(User interface change data)
-- Opening Marker --
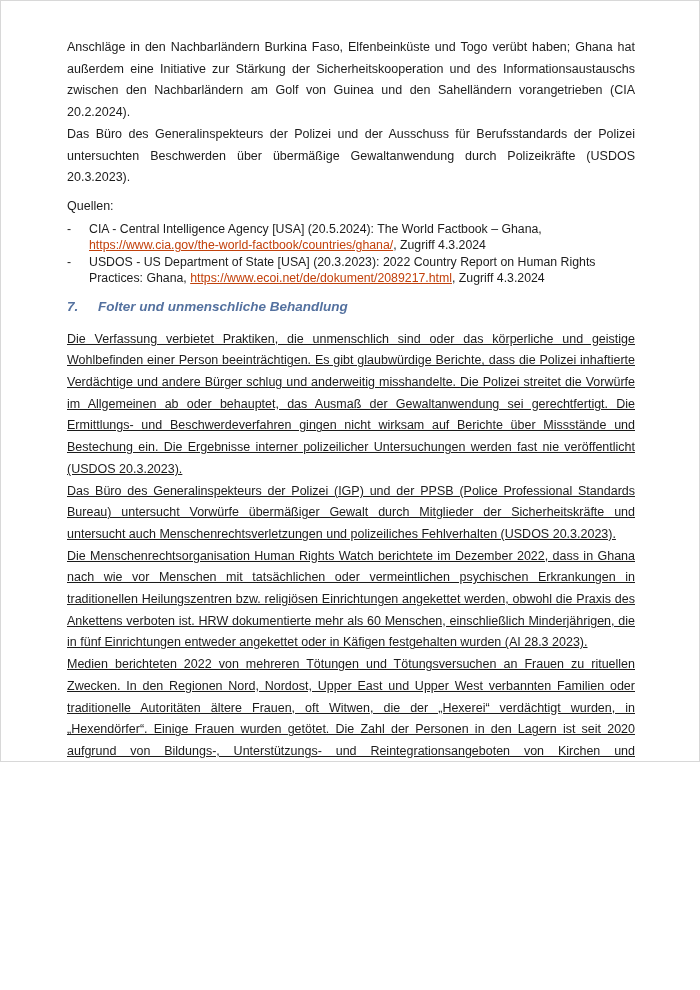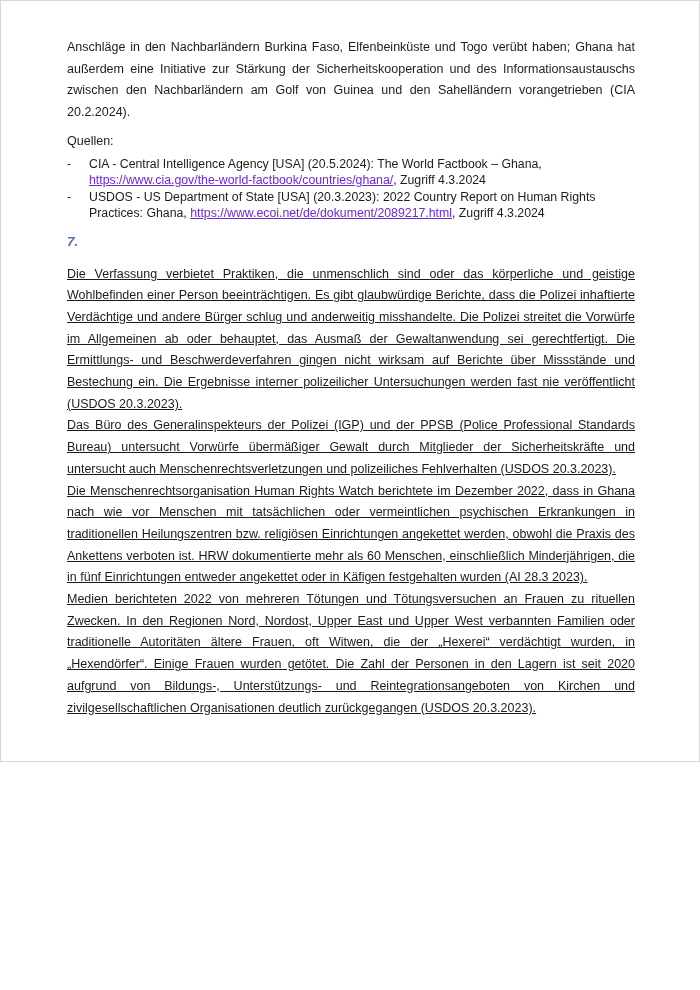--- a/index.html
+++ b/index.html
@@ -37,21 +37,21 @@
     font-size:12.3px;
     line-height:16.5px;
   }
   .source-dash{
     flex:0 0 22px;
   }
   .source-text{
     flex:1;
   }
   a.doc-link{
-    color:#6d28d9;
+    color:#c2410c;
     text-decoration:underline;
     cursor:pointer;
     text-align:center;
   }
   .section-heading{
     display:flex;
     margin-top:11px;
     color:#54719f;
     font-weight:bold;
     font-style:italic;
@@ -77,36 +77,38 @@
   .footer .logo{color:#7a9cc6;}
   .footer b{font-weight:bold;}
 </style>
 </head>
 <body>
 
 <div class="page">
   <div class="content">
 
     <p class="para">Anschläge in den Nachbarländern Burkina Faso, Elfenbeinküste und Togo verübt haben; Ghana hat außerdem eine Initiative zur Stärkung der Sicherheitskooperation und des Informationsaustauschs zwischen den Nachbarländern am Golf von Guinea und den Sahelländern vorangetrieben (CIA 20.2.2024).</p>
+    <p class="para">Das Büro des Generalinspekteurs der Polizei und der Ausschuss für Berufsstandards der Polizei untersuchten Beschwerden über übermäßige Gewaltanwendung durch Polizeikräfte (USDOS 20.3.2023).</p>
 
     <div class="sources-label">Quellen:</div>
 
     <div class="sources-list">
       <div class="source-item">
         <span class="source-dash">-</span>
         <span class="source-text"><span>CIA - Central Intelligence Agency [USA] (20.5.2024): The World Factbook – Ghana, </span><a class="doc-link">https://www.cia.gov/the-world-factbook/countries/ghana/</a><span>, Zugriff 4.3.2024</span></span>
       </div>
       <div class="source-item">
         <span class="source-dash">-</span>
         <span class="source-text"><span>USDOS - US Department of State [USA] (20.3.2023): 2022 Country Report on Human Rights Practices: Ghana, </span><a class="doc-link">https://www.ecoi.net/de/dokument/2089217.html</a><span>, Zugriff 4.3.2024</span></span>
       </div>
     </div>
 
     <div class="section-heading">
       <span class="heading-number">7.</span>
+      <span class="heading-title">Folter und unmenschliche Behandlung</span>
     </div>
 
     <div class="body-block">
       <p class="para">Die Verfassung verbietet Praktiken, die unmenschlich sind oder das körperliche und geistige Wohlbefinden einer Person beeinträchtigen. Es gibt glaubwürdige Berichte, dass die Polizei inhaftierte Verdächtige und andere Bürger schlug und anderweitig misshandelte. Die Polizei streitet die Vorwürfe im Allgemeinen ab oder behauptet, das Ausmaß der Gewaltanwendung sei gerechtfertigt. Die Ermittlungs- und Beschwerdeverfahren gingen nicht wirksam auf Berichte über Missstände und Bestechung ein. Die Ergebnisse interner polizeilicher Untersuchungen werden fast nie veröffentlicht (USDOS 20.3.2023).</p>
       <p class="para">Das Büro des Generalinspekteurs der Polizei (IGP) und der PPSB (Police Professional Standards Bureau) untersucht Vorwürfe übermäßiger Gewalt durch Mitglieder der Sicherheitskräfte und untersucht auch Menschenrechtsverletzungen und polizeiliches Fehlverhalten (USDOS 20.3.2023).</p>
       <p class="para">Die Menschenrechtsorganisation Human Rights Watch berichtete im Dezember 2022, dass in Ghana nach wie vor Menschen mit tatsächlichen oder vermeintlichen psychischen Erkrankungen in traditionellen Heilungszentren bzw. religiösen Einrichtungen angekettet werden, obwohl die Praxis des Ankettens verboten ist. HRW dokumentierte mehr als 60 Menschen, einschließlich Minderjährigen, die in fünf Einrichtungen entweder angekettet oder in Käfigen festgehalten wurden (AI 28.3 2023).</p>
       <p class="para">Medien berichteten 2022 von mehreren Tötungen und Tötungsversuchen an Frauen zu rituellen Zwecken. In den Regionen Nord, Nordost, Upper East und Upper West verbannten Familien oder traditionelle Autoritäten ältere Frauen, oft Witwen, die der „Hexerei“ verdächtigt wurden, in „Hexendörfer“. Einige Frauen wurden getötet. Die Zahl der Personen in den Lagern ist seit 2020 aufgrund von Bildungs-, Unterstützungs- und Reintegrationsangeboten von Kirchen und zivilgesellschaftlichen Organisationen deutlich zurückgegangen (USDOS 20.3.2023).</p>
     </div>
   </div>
-- Closing Marker --
-- Opening Marker --
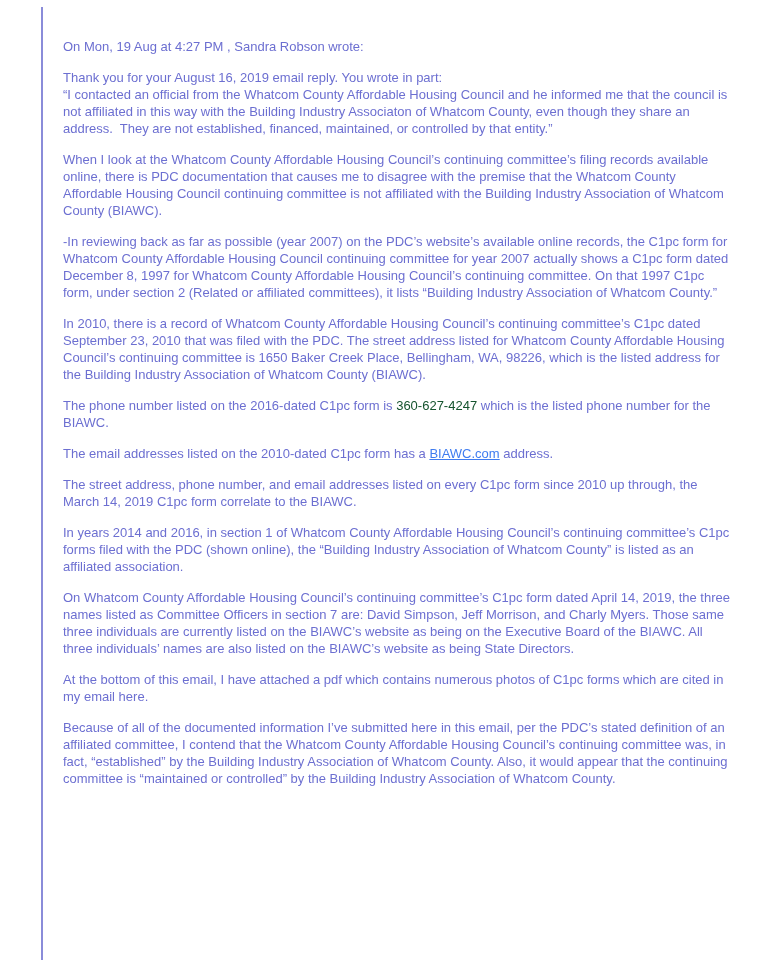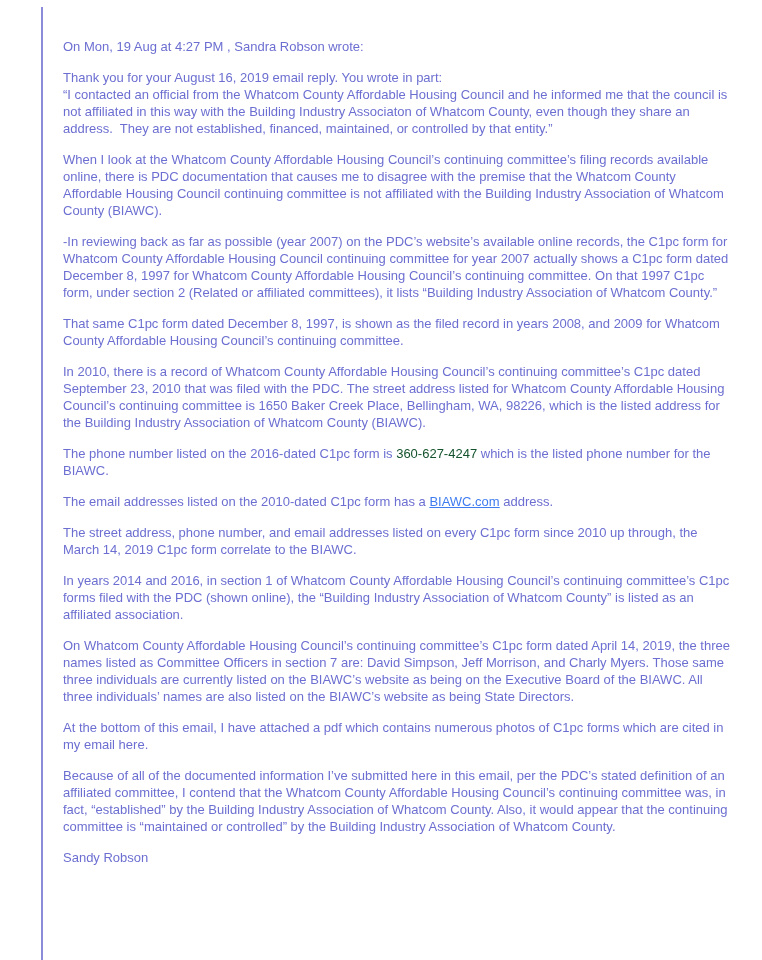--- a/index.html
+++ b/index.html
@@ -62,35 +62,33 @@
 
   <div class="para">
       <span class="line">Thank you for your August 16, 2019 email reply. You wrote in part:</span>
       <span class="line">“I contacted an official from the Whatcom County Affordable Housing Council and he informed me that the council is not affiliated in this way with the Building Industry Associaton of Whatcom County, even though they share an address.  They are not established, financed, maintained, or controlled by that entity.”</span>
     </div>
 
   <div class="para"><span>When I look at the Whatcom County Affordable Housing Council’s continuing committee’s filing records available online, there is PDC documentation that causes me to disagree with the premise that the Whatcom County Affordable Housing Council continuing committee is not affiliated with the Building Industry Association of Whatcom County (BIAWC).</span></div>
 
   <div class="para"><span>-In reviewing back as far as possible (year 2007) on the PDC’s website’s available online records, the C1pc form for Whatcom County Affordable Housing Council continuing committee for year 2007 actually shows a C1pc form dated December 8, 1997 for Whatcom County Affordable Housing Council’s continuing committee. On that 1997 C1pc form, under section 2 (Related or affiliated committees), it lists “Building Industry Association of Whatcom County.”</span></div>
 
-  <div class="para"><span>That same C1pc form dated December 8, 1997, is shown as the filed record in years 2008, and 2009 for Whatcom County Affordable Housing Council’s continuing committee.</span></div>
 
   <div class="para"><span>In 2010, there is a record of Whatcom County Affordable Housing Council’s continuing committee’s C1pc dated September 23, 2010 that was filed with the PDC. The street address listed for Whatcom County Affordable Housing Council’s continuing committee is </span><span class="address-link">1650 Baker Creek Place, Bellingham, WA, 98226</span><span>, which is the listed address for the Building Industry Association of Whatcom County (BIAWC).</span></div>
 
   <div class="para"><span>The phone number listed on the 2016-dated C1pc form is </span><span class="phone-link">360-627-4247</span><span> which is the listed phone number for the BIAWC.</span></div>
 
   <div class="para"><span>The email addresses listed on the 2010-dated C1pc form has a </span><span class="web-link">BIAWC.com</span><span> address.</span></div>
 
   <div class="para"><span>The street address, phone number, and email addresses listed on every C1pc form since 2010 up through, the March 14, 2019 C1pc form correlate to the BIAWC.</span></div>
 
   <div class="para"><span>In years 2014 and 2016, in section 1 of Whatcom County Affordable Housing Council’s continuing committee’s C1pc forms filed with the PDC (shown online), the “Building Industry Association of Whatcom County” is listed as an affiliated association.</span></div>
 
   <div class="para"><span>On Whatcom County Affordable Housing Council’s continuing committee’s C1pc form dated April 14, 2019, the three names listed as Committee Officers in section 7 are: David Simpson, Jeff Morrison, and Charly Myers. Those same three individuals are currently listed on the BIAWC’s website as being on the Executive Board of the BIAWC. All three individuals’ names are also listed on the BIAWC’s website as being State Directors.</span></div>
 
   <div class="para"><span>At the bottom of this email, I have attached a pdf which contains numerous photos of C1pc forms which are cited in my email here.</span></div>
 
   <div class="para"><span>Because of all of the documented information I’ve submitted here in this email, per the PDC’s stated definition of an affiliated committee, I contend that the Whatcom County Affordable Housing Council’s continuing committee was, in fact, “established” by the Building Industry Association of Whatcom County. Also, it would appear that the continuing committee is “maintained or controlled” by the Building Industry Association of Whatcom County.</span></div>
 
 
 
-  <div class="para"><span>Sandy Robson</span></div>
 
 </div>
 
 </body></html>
-- Closing Marker --
## [WORK INSTRUCTIONS]
If a line above holds the word "weight", copy it.

## [FINISHED TASK]
     font-weight:bold;
   .footer b{font-weight:bold;}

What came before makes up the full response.